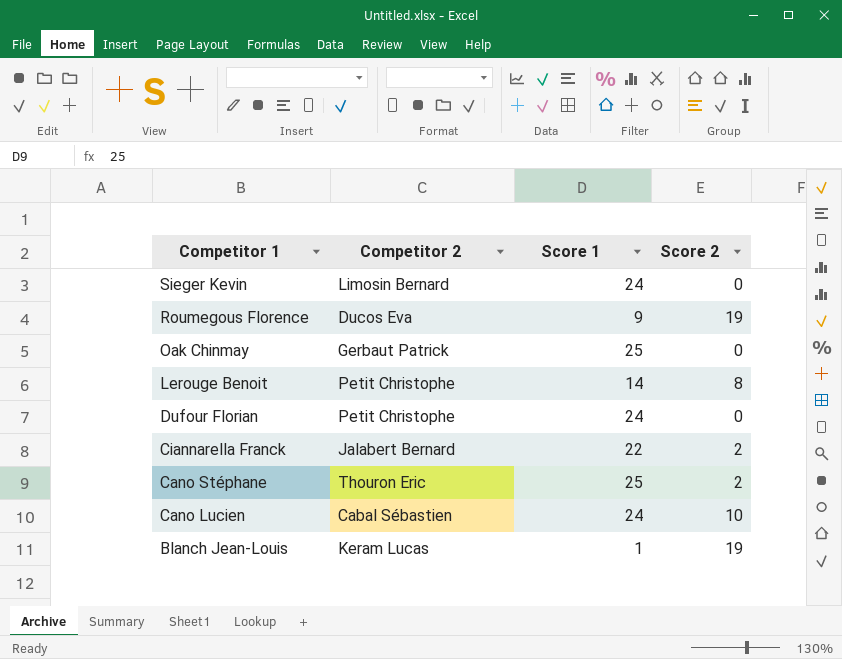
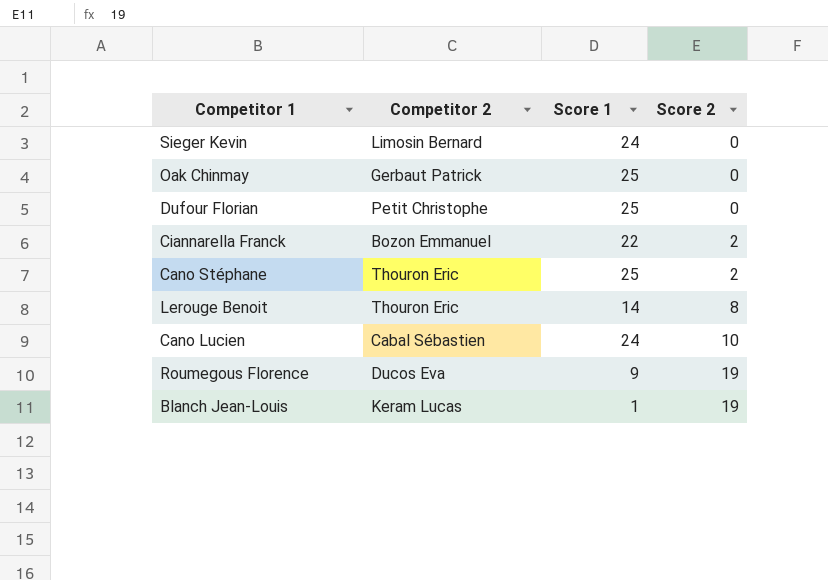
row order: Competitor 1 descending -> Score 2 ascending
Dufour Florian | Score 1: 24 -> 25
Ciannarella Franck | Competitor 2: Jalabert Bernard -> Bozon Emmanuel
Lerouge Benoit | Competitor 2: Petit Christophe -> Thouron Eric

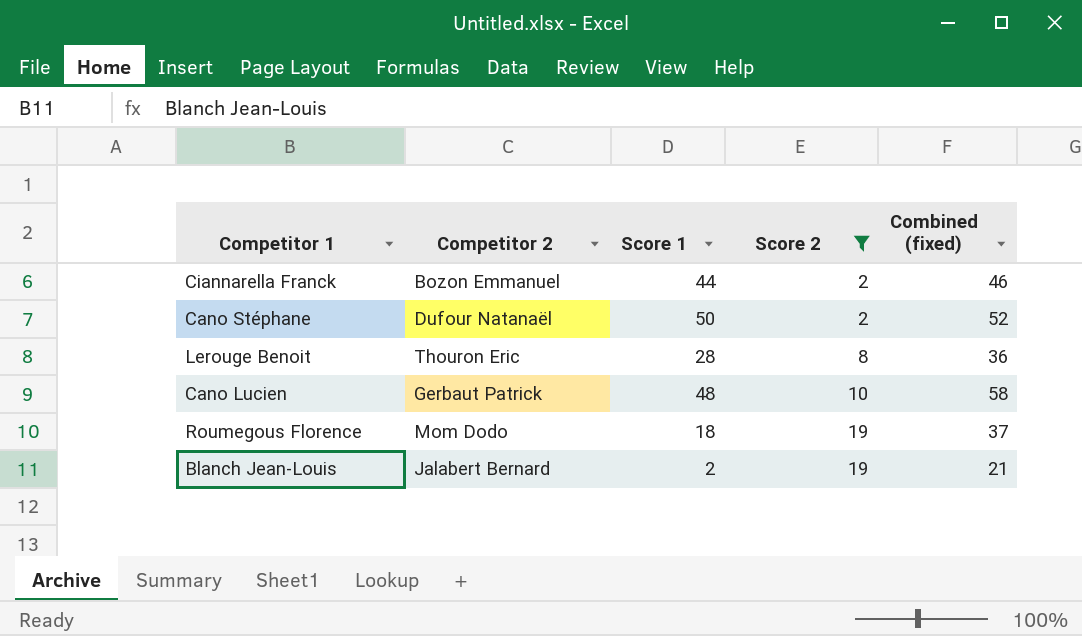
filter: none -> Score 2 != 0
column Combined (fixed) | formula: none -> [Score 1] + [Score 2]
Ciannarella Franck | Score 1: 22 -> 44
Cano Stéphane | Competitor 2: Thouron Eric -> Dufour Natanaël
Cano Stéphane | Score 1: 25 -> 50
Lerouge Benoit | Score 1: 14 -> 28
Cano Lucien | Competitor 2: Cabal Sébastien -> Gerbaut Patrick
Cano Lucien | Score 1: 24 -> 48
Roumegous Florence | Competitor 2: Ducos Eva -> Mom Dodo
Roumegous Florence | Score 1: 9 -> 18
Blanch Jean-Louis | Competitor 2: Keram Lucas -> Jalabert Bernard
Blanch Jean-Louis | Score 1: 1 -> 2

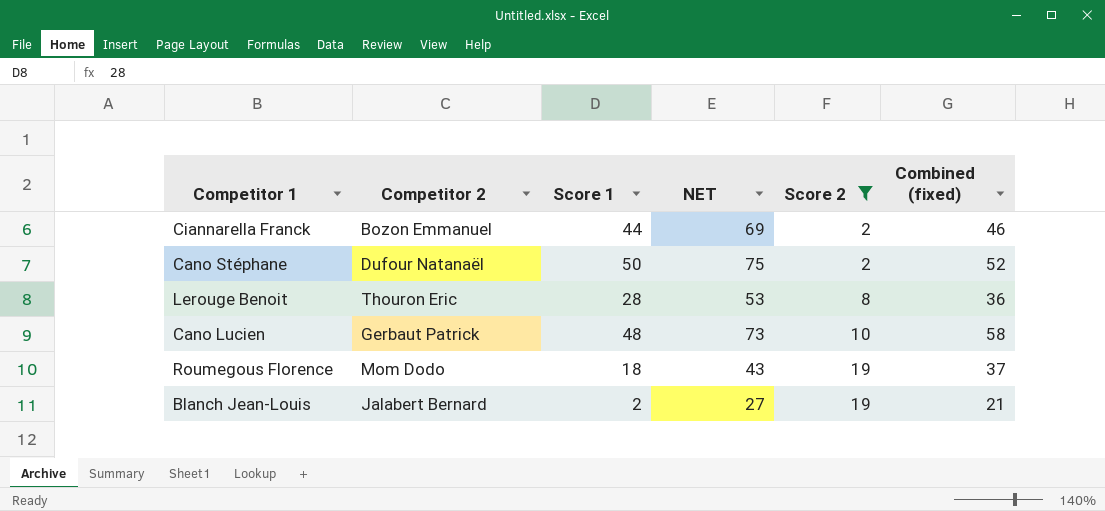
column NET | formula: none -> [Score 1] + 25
****
_ACTIVITY_: Where a picture appears, skip it and copy the rest of the data word for word.

_SOLUTION BELOW_:
row order: Competitor 1 descending -> Score 2 ascending
Dufour Florian | Score 1: 24 -> 25
Ciannarella Franck | Competitor 2: Jalabert Bernard -> Bozon Emmanuel
Lerouge Benoit | Competitor 2: Petit Christophe -> Thouron Eric

filter: none -> Score 2 != 0
column Combined (fixed) | formula: none -> [Score 1] + [Score 2]
Ciannarella Franck | Score 1: 22 -> 44
Cano Stéphane | Competitor 2: Thouron Eric -> Dufour Natanaël
Cano Stéphane | Score 1: 25 -> 50
Lerouge Benoit | Score 1: 14 -> 28
Cano Lucien | Competitor 2: Cabal Sébastien -> Gerbaut Patrick
Cano Lucien | Score 1: 24 -> 48
Roumegous Florence | Competitor 2: Ducos Eva -> Mom Dodo
Roumegous Florence | Score 1: 9 -> 18
Blanch Jean-Louis | Competitor 2: Keram Lucas -> Jalabert Bernard
Blanch Jean-Louis | Score 1: 1 -> 2

column NET | formula: none -> [Score 1] + 25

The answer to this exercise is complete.